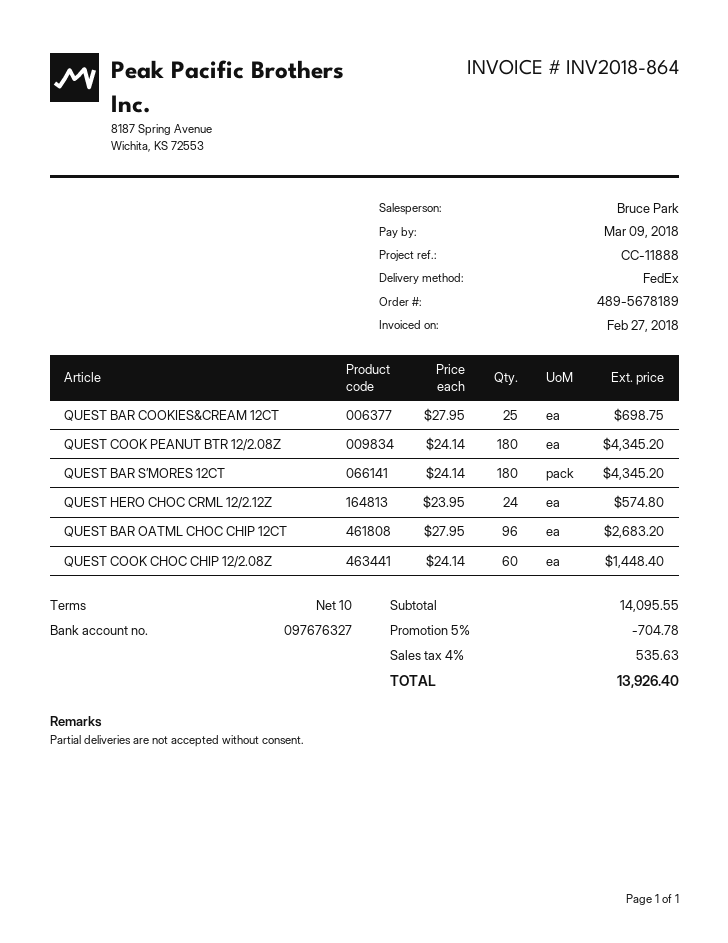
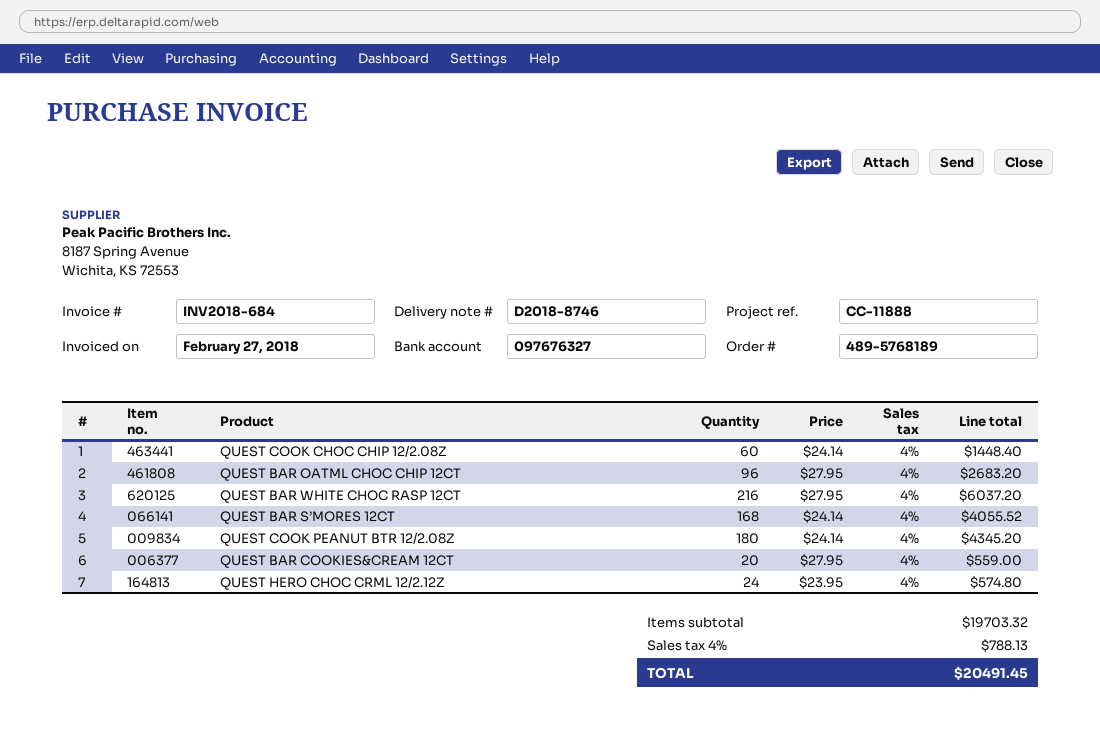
order number: 489-5678189 -> 489-5768189
invoice number: INV2018-864 -> INV2018-684
QUEST BAR COOKIES&CREAM 12CT: 25 x 27.95 = 698.75 -> 20 x 27.95 = 559.00
QUEST BAR S’MORES 12CT: 180 x 24.14 = 4345.20 -> 168 x 24.14 = 4055.52
QUEST BAR WHITE CHOC RASP 12CT: none -> 216 x 27.95 = 6037.20
subtotal: 14095.55 -> 19703.32
discount: 5% = 704.78 -> none
tax: 4% = 535.63 -> 4% = 788.13
total: 13926.40 -> 20491.45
★ ★ ★ ★ ★ ★ ★
— Work instructions —
Leave out the pictures and give the rest of the material again, unaltered.

— Exercise solution —
order number: 489-5678189 -> 489-5768189
invoice number: INV2018-864 -> INV2018-684
QUEST BAR COOKIES&CREAM 12CT: 25 x 27.95 = 698.75 -> 20 x 27.95 = 559.00
QUEST BAR S’MORES 12CT: 180 x 24.14 = 4345.20 -> 168 x 24.14 = 4055.52
QUEST BAR WHITE CHOC RASP 12CT: none -> 216 x 27.95 = 6037.20
subtotal: 14095.55 -> 19703.32
discount: 5% = 704.78 -> none
tax: 4% = 535.63 -> 4% = 788.13
total: 13926.40 -> 20491.45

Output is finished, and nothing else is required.